The raw materials used for the laboratory studies include maize and soybean flour which were purchased at Idi-Oro market, Mushin, Lagos. Fifteen kilograms (15kg) of DM grains were used for each fermentation. The substrates were made up of substrates: (A) DM grains alone; (B) DM grains and glucose (2%w/w); (C) DM grains, glucose (2%w/w), and soybean flour (1%w/w). These were each mixed with 32 litres of tap water and inoculated with 1.6 litres of well mixed equal proportions of L. brevis XO43 and S. cerevisiae OY4 prepared inoculum above [107-108 c. f. u. /ml confirmed by microbial plate count using MRS agar (Oxoid CM 361) and Sabouraud Dextrose Agar (SDA) (Oxoid CM 41)]. A non-inoculated spontaneously fermented set from the substrates described above were used as the control; while WMG spontaneously steeped and fermented as done traditionally was used as a reference control [11]. After 24 h of steeping, the fermented grains were wet-milled using a double grinding mill (Model: Asiko A11, Addis Engineering, Nigeria).
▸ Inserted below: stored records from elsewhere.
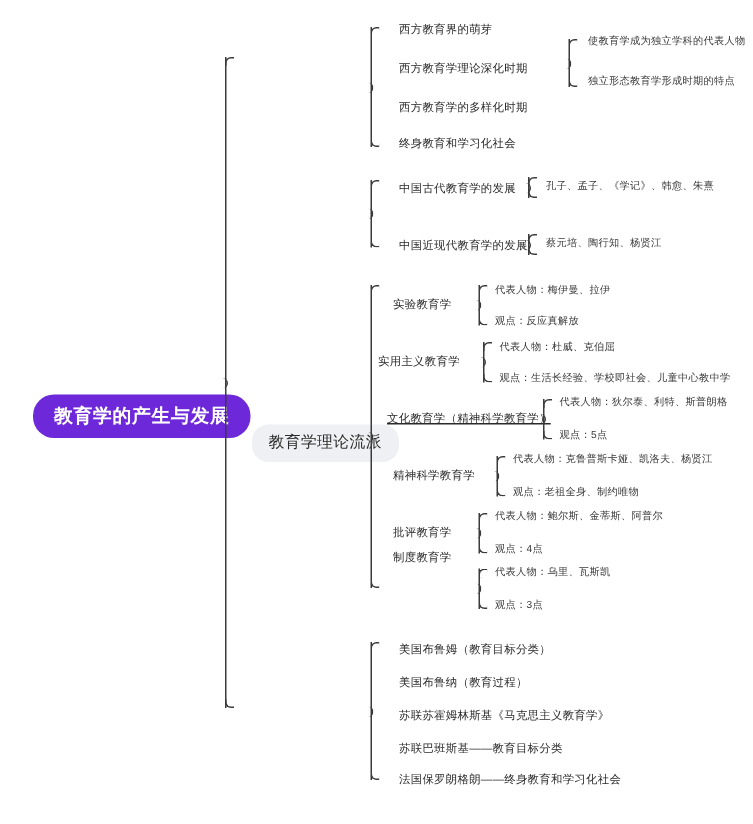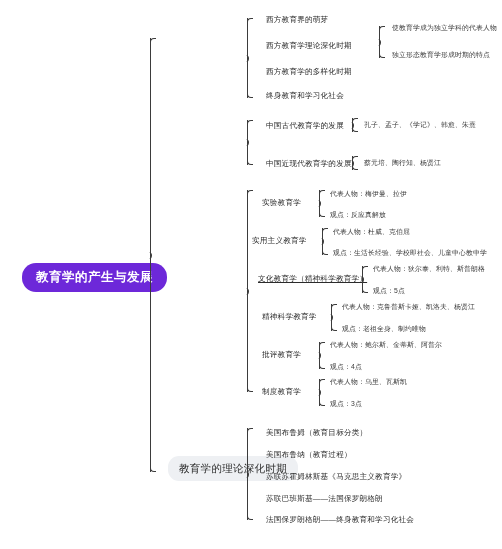--- a/index.html
+++ b/index.html
@@ -111,6 +111,7 @@
   </div>
   <div class="node lvl4" style="left:364px;top:160px;">蔡元培、陶行知、杨贤江</div>
 
+  <div class="node lvl2" style="left:168px;top:283px;">教育学理论流派</div>
 
   <div class="brace" style="left:243px;top:190px;width:10px;height:202px;">
     <div class="spine"></div>

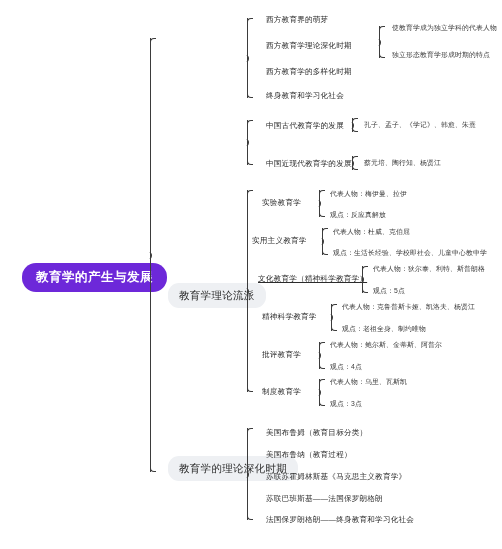--- a/index.html
+++ b/index.html
@@ -170,7 +170,7 @@
   <div class="node lvl4" style="left:330px;top:342px;">代表人物：鲍尔斯、金蒂斯、阿普尔</div>
   <div class="node lvl4" style="left:330px;top:364px;">观点：4点</div>
 
-  <div class="node lvl3" style="left:262px;top:388px;">制度教育学</div>
+  <div class="node lvl3" style="left:262px;top:368px;">制度教育学</div>
   <div class="brace" style="left:315px;top:379px;width:10px;height:27px;">
     <div class="spine"></div>
       <div class="cap top"></div>

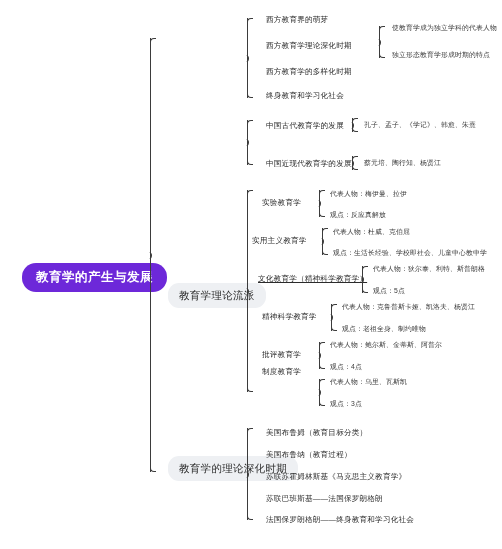--- a/index.html
+++ b/index.html
@@ -180,7 +180,6 @@
   <div class="node lvl4" style="left:330px;top:379px;">代表人物：乌里、瓦斯凯</div>
   <div class="node lvl4" style="left:330px;top:401px;">观点：3点</div>
 
-  <div class="node lvl2" style="left:168px;top:456px;">教育学的理论深化时期</div>
 
   <div class="brace" style="left:243px;top:428px;width:10px;height:92px;">
     <div class="spine"></div>

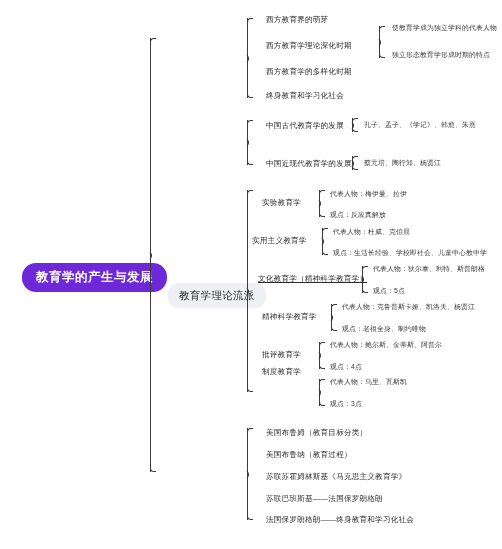--- a/index.html
+++ b/index.html
@@ -191,7 +191,7 @@
   <div class="node lvl3" style="left:266px;top:429px;">美国布鲁姆（教育目标分类）</div>
   <div class="node lvl3" style="left:266px;top:451px;">美国布鲁纳（教育过程）</div>
   <div class="node lvl3" style="left:266px;top:473px;">苏联苏霍姆林斯基《马克思主义教育学》</div>
-  <div class="node lvl3" style="left:266px;top:495px;">苏联巴班斯基——法国保罗朗格朗</div>
+  <div class="node lvl3" style="left:266px;top:495px;">苏联巴班斯基——教育目标分类</div>
   <div class="node lvl3" style="left:266px;top:516px;">法国保罗朗格朗——终身教育和学习化社会</div>
 
 </div>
The wet-milled mash was further fermented for 48h. The traditionally prepared reference control from WMG was wet-sieved before further fermentation. After fermentation, the pH and percentage total titratable acidity of the fermented mash samples were measured [18]. Lactobacillus brevis XO43 and Saccharomyces cerevisiae OY4 used as SCS were isolated and confirmed with the stock cultures using various morphological and biochemical tests. The representative samples of each of the fermentation sets were freeze-dried at - 40oC temperature using a Labconco freeze-dryer (Lyph-Lock 6, Labconco Co., Kansas City, USA). The water of the fermented mash samples were removed and the water extract was kept at -20oC temperature for subsequent analyses. The wet-cakes were oven-dried using a Mitchell tray oven-drier (L. A. Mitchell Ltd. Drying Engineers, Ref. No. 008404/63/Exp, Manchester, England) at 55oC to obtain ogi flakes. These flakes were milled into powder in a disk mill (Apex-Mill, Apex Construction Ltd., England) and packaged in polyethylene (plastic) bags. The final samples were stored at -20oC temperature prior to analyses. The experiments were set up in duplicates.

2.5 Chemical analyses

The pH and total titratable acidity (TTA) were determined directly from the fermentation mash prior to drying according to the method of Okoroafor et al [18]. Total amino acids assessment was according to Rosen [51] while the method of Waterborg, and Matthew [52] was used for the total soluble protein determination.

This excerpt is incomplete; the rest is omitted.